If nothing else, collaboration and recovery features in most common office software have only come into their own in the last 5 years or so. Earlier versions of Microsoft Office (yes, I know, but a lot of people use it) had very limited collaborative or multi-revision support, and very little in the way of auto-save or recovery post failure. It's not a major win, but it's a subtle efficiency improvement across your workforce.
On top of that, most companies had to upgrade their OS and software versions to take advantage of the x64 switch at the hardware level, since the standard install of XP was 32 bit. Now, you might argue that you don't need larger amounts of RAM if you don't upgrade the software, but that's not really true from my experience. Even with fast hardware XP would start to chug badly when you ran out of physical memory, and that could happen pretty easily as you started to run real amounts of apps. At the same time, XP was locked to some ridiculously small number of cores (maybe 2) so to get the full benefit of your shiny new 8 core machine you again have to upgrade. And all new hardware is going multi-core, since traditional speed increases have pretty much been halted by physical limitations (ok, multi-core and decreased instruction cycles, but that only gets you so far).

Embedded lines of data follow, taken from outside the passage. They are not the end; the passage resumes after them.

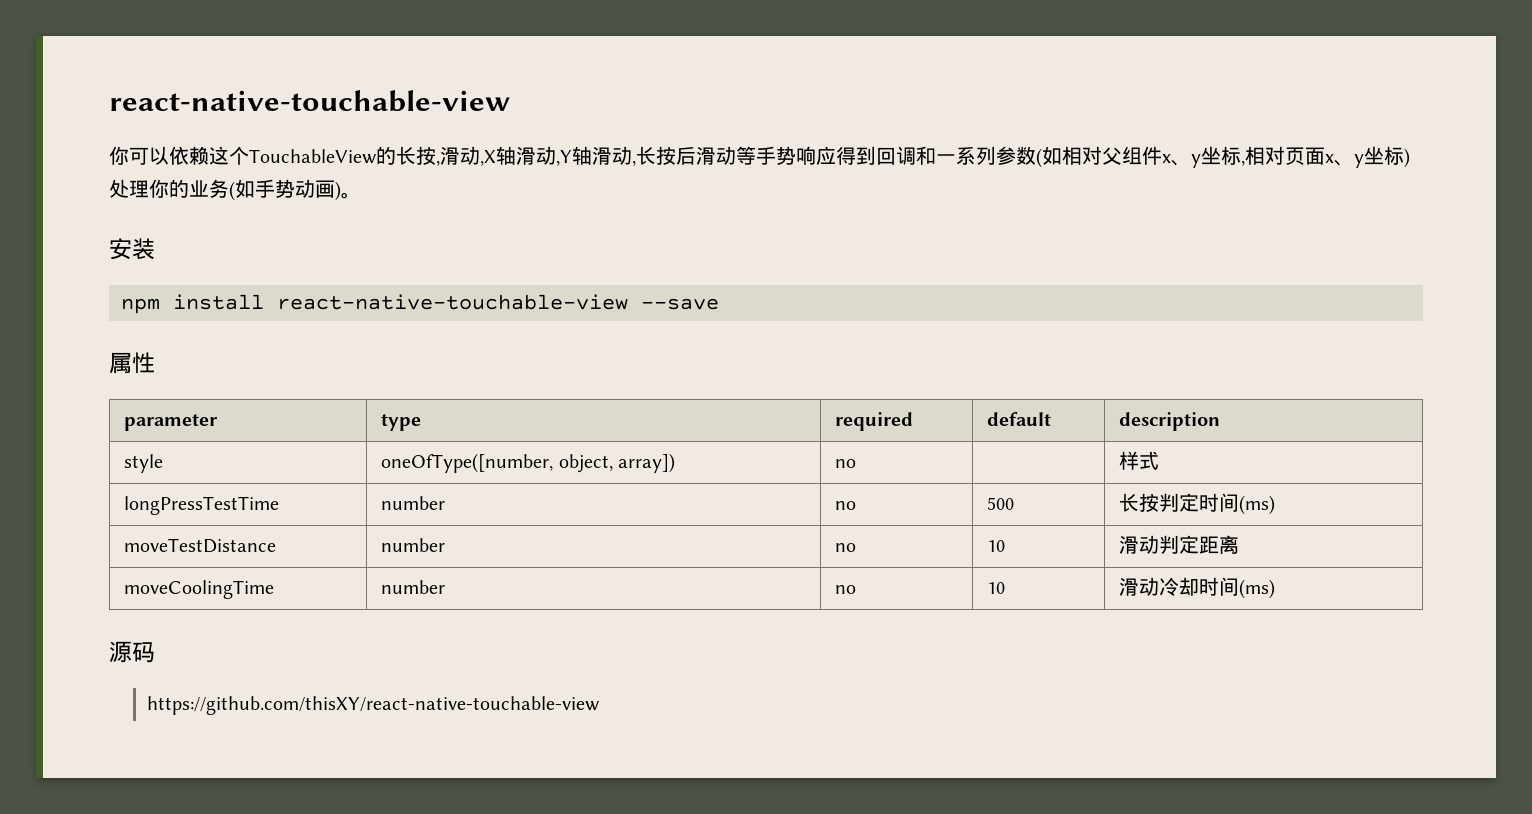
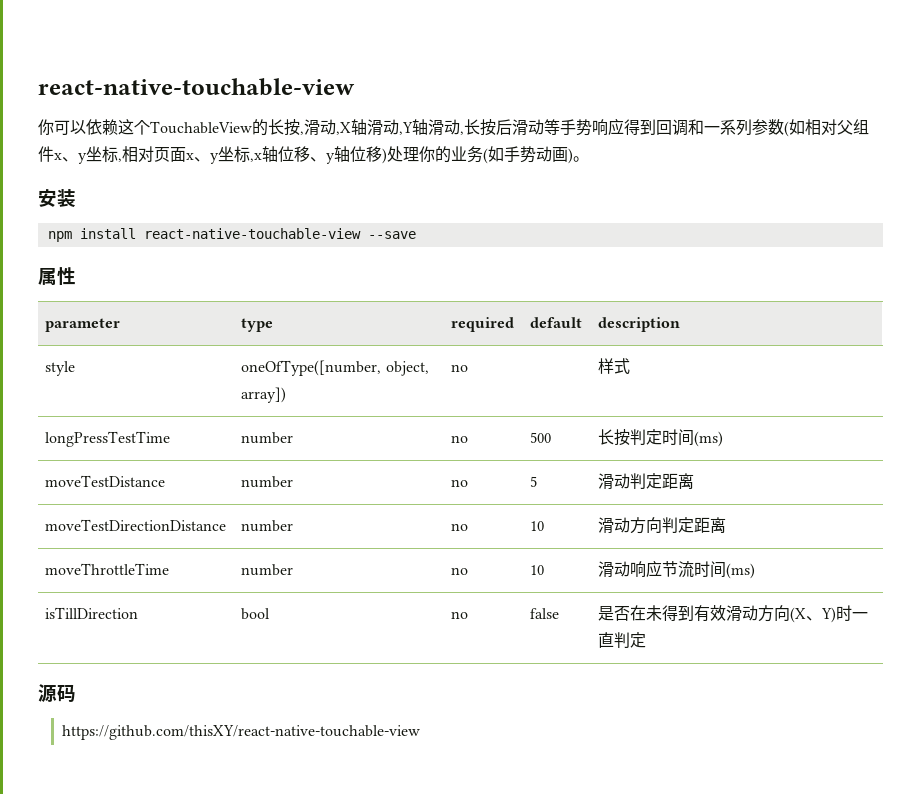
- 你可以依赖这个TouchableView的长按,滑动,X轴滑动,Y轴滑动,长按后滑动等手势响应得到回调和一系列参数(如相对父组件x、y坐标,相对页面x、y坐标)处理你的业务(如手势动画)。
+ 你可以依赖这个TouchableView的长按,滑动,X轴滑动,Y轴滑动,长按后滑动等手势响应得到回调和一系列参数(如相对父组件x、y坐标,相对页面x、y坐标,x轴位移、y轴位移)处理你的业务(如手势动画)。
- moveTestDistance | number | no | 10 | 滑动判定距离
+ moveTestDistance | number | no | 5 | 滑动判定距离
- moveCoolingTime | number | no | 10 | 滑动冷却时间(ms)
+ moveTestDirectionDistance | number | no | 10 | 滑动方向判定距离
+ moveThrottleTime | number | no | 10 | 滑动响应节流时间(ms)
+ isTillDirection | bool | no | false | 是否在未得到有效滑动方向(X、Y)时一直判定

Again, maybe not a sea change, but things just work way faster today than they did five years ago. Remember when IE and Firefox had splash screens? We forget really easily how slow "fast" was in 2005. All of these things make workers more efficient over time, and make the business that employs them more productive.
And hell, if nothing else, companies have to upgrade eventually or people will start moving to jobs where they aren't forced to work with 20 year old software. Not everyone, sure, but being forced to work with inefficient or poorly written UIs can piss people off enough to become a legitimate factor in attrition, especially if a lot of other companies are keeping up with the tech curve.